Segment Start: Extracted data
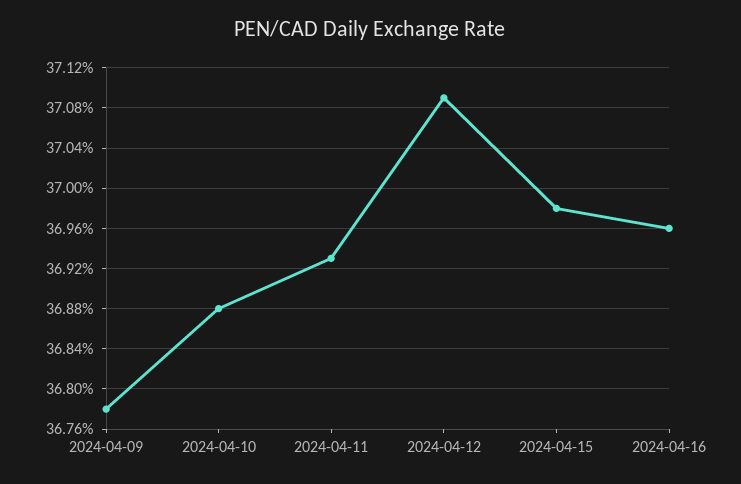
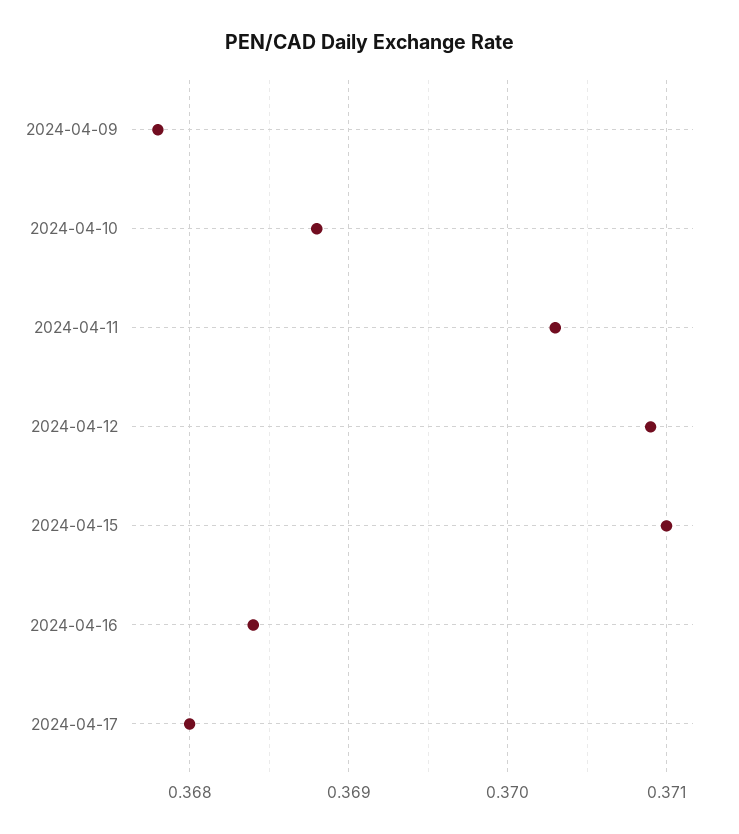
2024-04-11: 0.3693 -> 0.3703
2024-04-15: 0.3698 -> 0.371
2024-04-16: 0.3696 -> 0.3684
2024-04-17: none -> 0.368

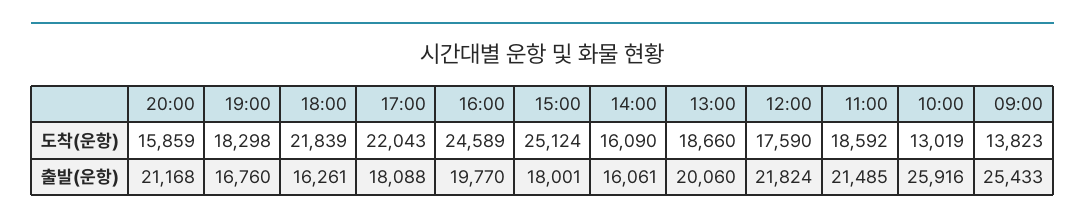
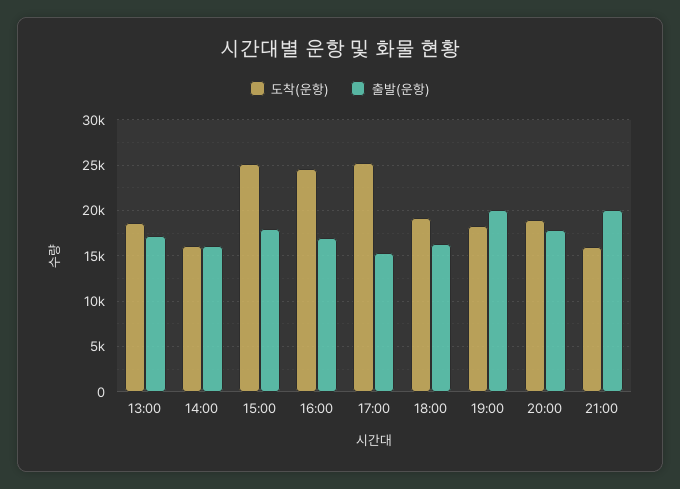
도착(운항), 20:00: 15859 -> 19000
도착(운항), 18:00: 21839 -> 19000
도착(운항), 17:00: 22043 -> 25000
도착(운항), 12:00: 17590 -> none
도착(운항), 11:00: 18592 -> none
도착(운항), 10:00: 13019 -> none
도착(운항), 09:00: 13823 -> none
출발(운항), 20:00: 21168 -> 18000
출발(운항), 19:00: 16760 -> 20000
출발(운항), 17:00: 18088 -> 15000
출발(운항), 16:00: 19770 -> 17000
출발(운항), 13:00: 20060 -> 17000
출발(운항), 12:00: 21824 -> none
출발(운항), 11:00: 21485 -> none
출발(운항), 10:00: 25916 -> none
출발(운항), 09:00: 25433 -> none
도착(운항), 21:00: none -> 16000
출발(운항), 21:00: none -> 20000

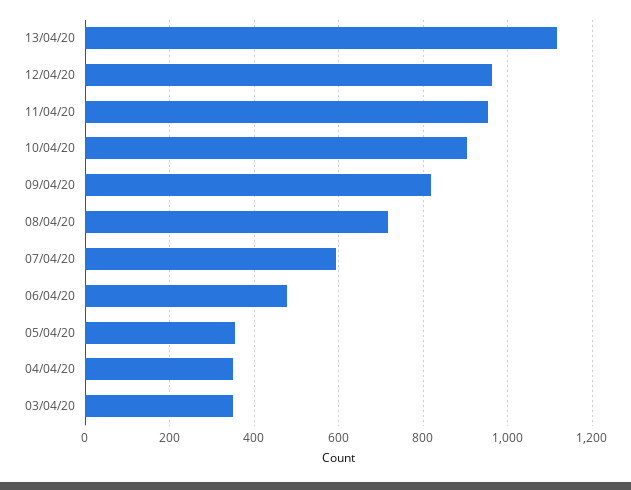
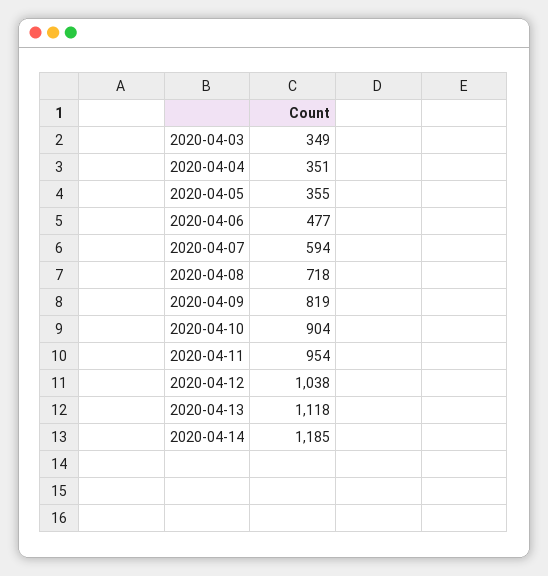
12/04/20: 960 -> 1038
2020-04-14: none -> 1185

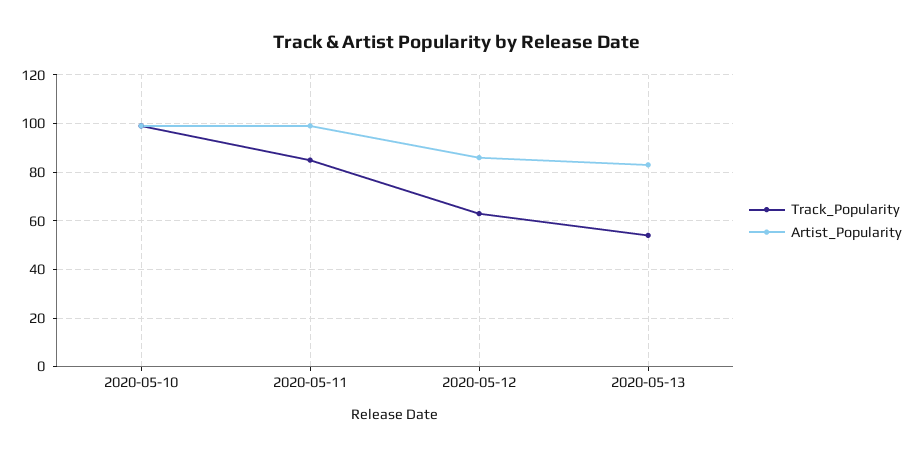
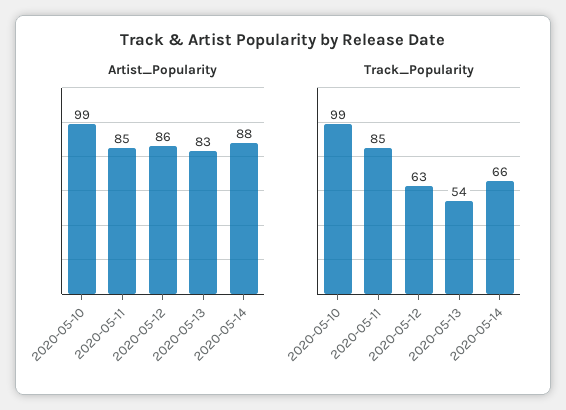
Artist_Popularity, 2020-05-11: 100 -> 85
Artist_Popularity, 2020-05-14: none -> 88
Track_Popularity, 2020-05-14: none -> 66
Segment End: Extracted data
Segment Start: Extracted data
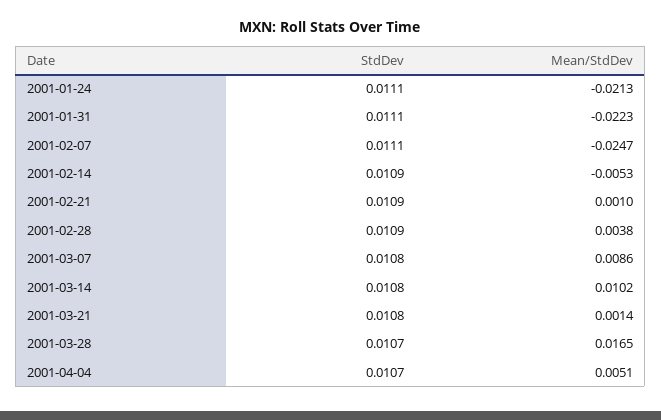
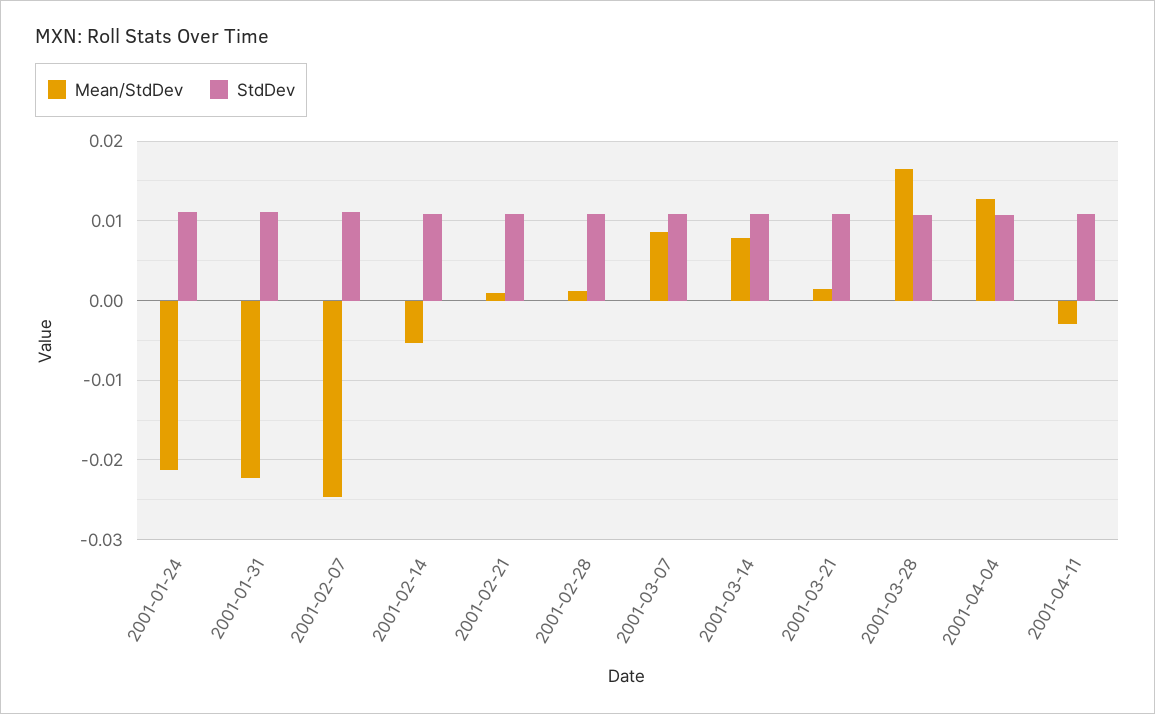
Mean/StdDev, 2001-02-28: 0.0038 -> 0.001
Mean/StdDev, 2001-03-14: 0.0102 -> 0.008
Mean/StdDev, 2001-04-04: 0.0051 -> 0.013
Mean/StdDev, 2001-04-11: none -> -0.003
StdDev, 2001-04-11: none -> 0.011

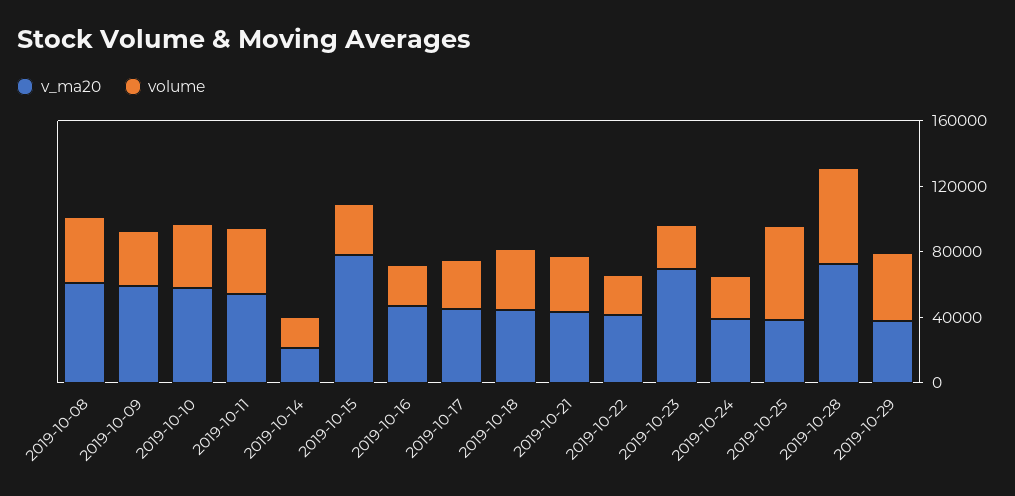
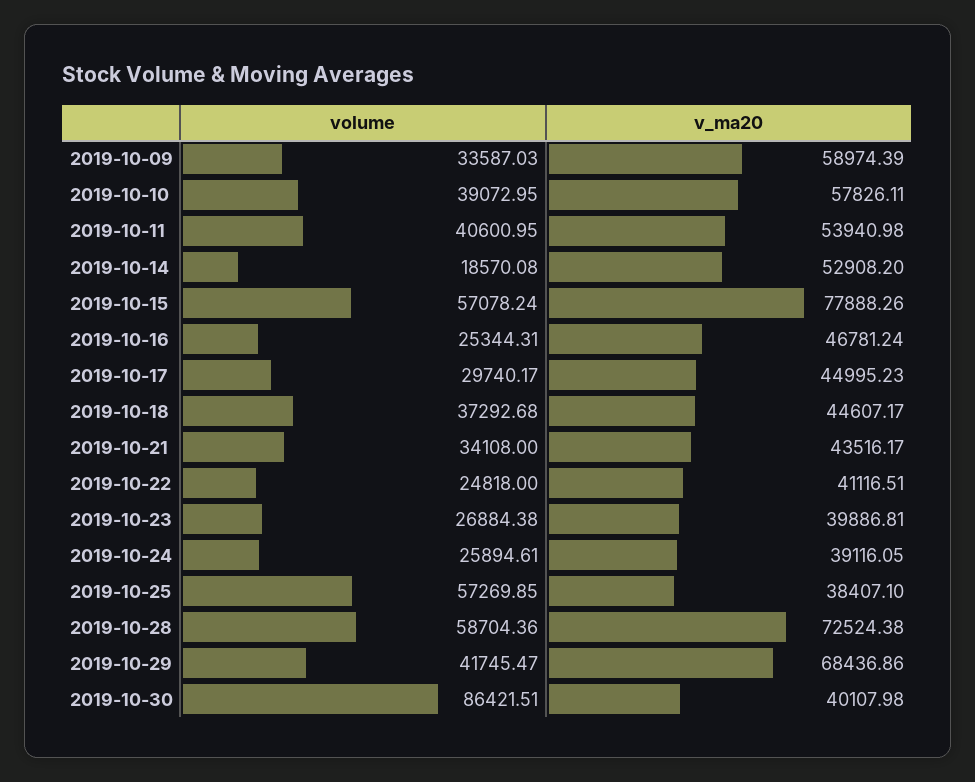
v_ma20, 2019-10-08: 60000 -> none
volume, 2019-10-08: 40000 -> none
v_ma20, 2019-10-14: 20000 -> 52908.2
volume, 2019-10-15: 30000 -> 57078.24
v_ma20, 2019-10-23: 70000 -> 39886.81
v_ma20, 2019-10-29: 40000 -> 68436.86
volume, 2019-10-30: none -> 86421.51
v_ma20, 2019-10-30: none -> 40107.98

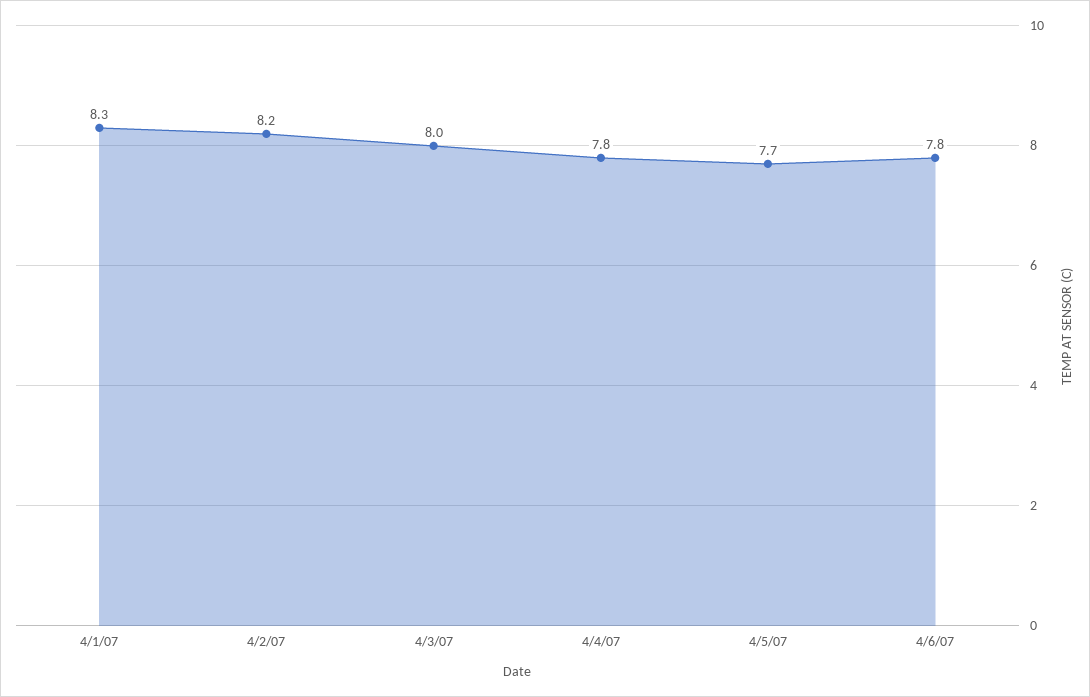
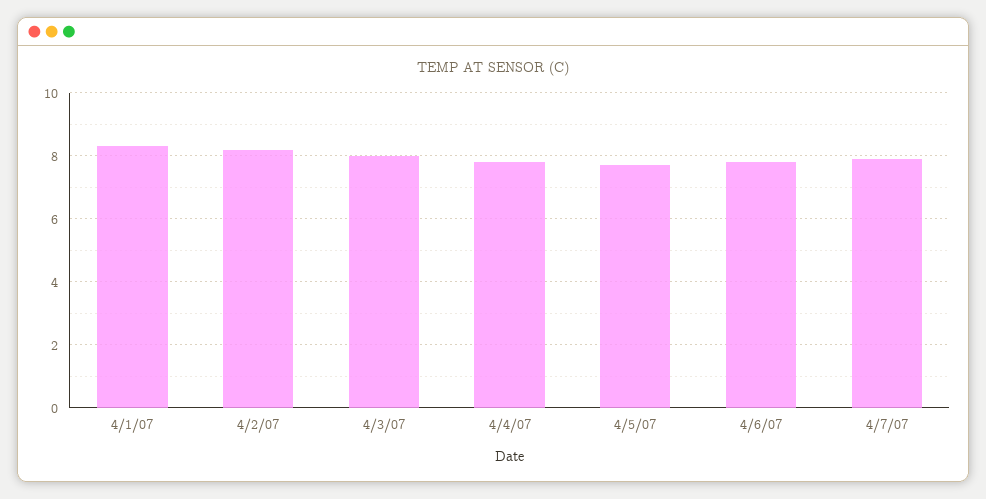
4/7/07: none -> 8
Segment End: Extracted data
* [Instructions to follow]:
After locating the line with "도착(운항), 17:00: 22043 -> 25000" above, return that line and every later line through the one with "출발(운항), 16:00: 19770 -> 17000", word for word and with nothing else.

* [Exercise result]:
도착(운항), 17:00: 22043 -> 25000
도착(운항), 12:00: 17590 -> none
도착(운항), 11:00: 18592 -> none
도착(운항), 10:00: 13019 -> none
도착(운항), 09:00: 13823 -> none
출발(운항), 20:00: 21168 -> 18000
출발(운항), 19:00: 16760 -> 20000
출발(운항), 17:00: 18088 -> 15000
출발(운항), 16:00: 19770 -> 17000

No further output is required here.